------ Given data ------
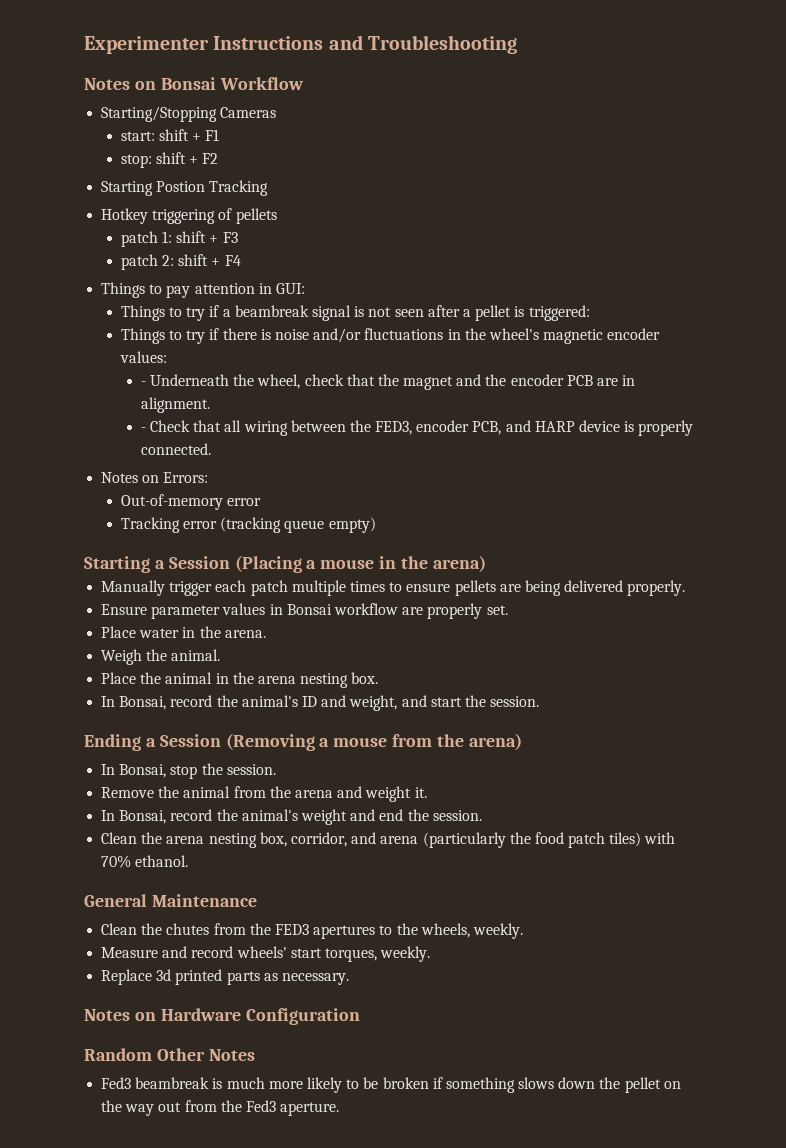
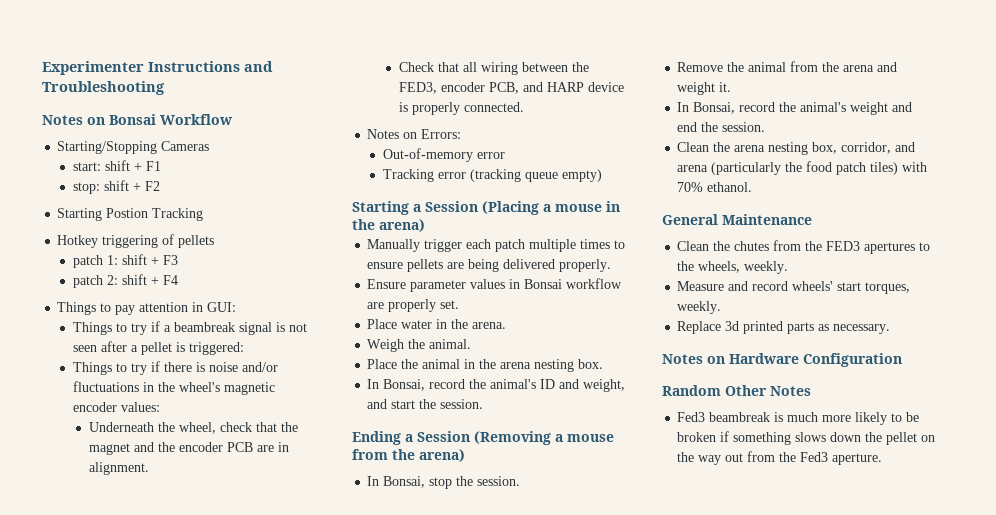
[140,381,146,386] - -> (161, 407) none
[140,427,146,432] - -> (149, 468) none

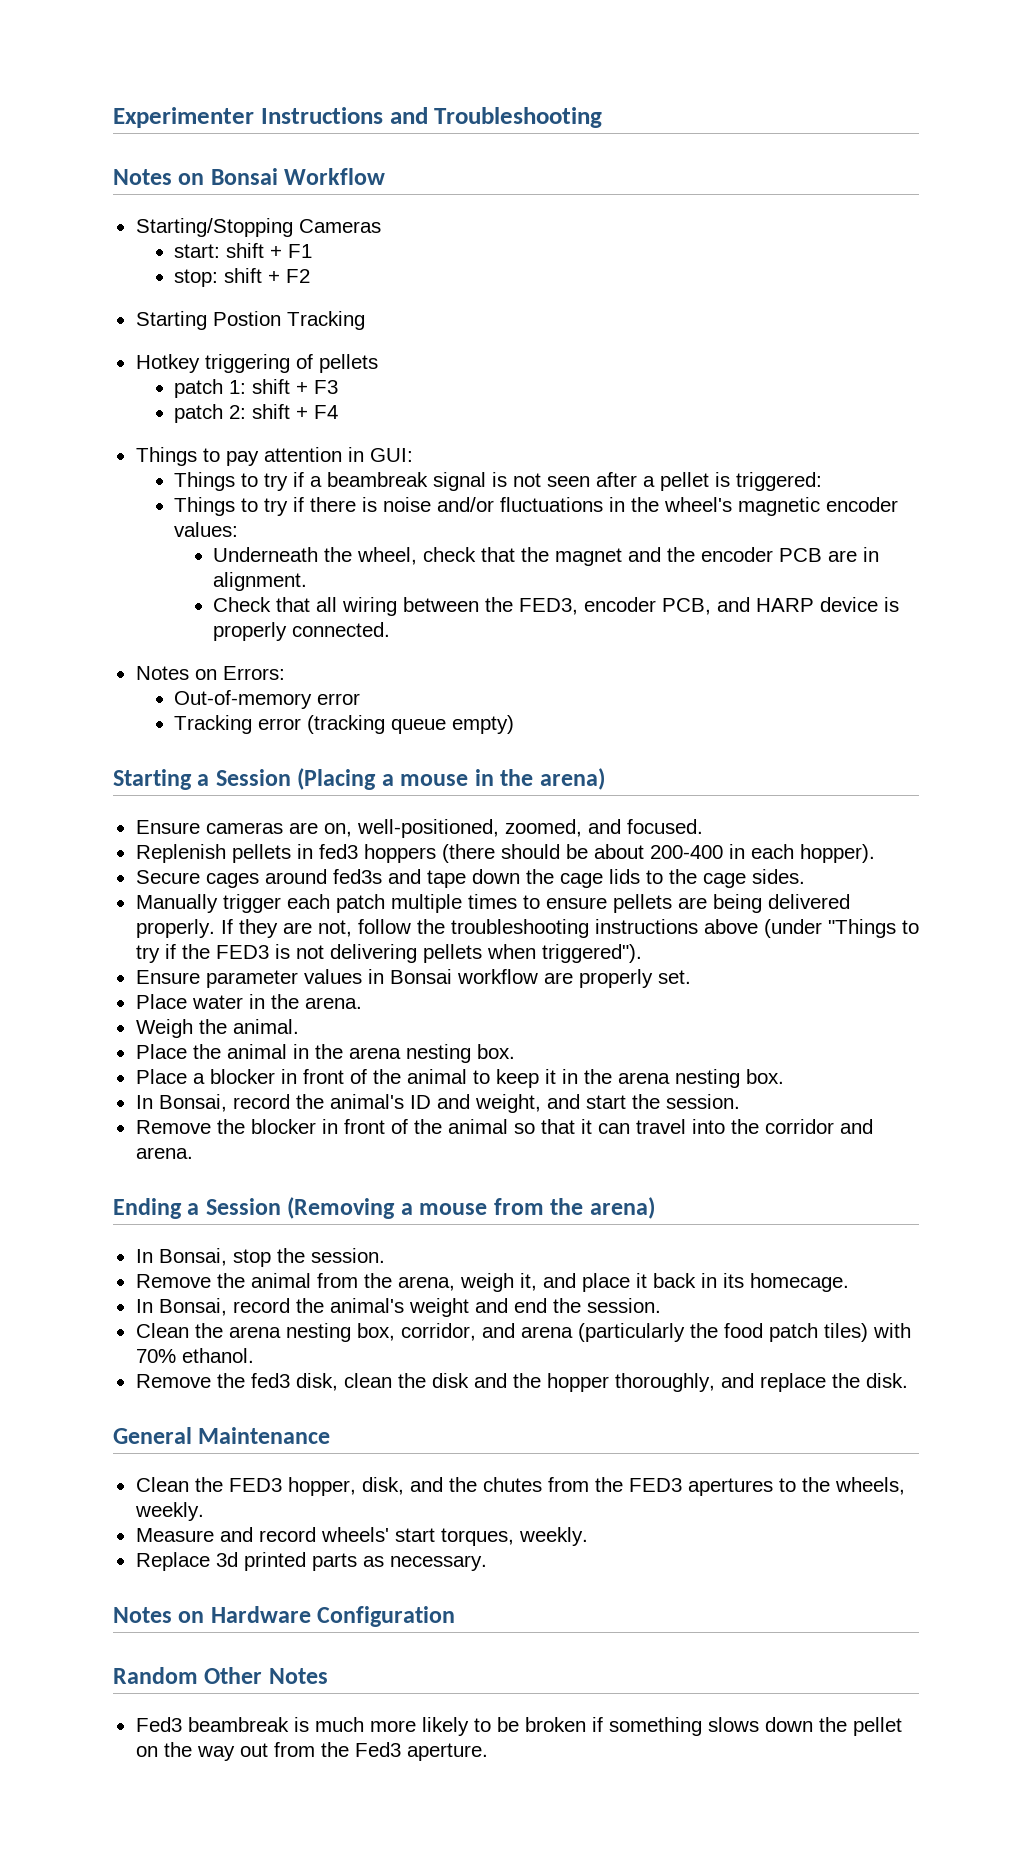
(425, 225) none -> [135,819,703,838] [135,844,875,863] [135,869,805,888] // Ensure cameras are on, well-positioned, zoomed, and focused. // Replenish pellets in fed3 hoppers (there should be about 200-400 in each hopper). // Secure cages around fed3s and tape down the cage lids to the cage sides.
(612, 265) none -> [220,919,919,938] [135,944,642,963] If they are not, follow the troubleshooting instructions above (under "Things to try if the FED3 is not delivering pellets when triggered").
(604, 364) none -> [135,1069,784,1088] // Place a blocker in front of the animal to keep it in the arena nesting box.
(484, 404) none -> [135,1119,873,1134] [135,1147,193,1159] // Remove the blocker in front of the animal so that it can travel into the corridor and arena.
[843,62,898,72] [677,82,732,95] arena and weight it. -> [397,1273,849,1292] arena, weigh it, and place it back in its homecage.
(753, 187) none -> [135,1373,908,1392] // Remove the fed3 disk, clean the disk and the hopper thoroughly, and replace the disk.
(731, 246) none -> [228,1477,477,1496] FED3 hopper, disk, and the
------
Problem to solve.
Match on "pellets" and report each line of the data above that has it.

Problem solution.
(425, 225) none -> [135,819,703,838] [135,844,875,863] [135,869,805,888] // Ensure cameras are on, well-positioned, zoomed, and focused. // Replenish pellets in fed3 hoppers (there should be about 200-400 in each hopper). // Secure cages around fed3s and tape down the cage lids to the cage sides.
(612, 265) none -> [220,919,919,938] [135,944,642,963] If they are not, follow the troubleshooting instructions above (under "Things to try if the FED3 is not delivering pellets when triggered").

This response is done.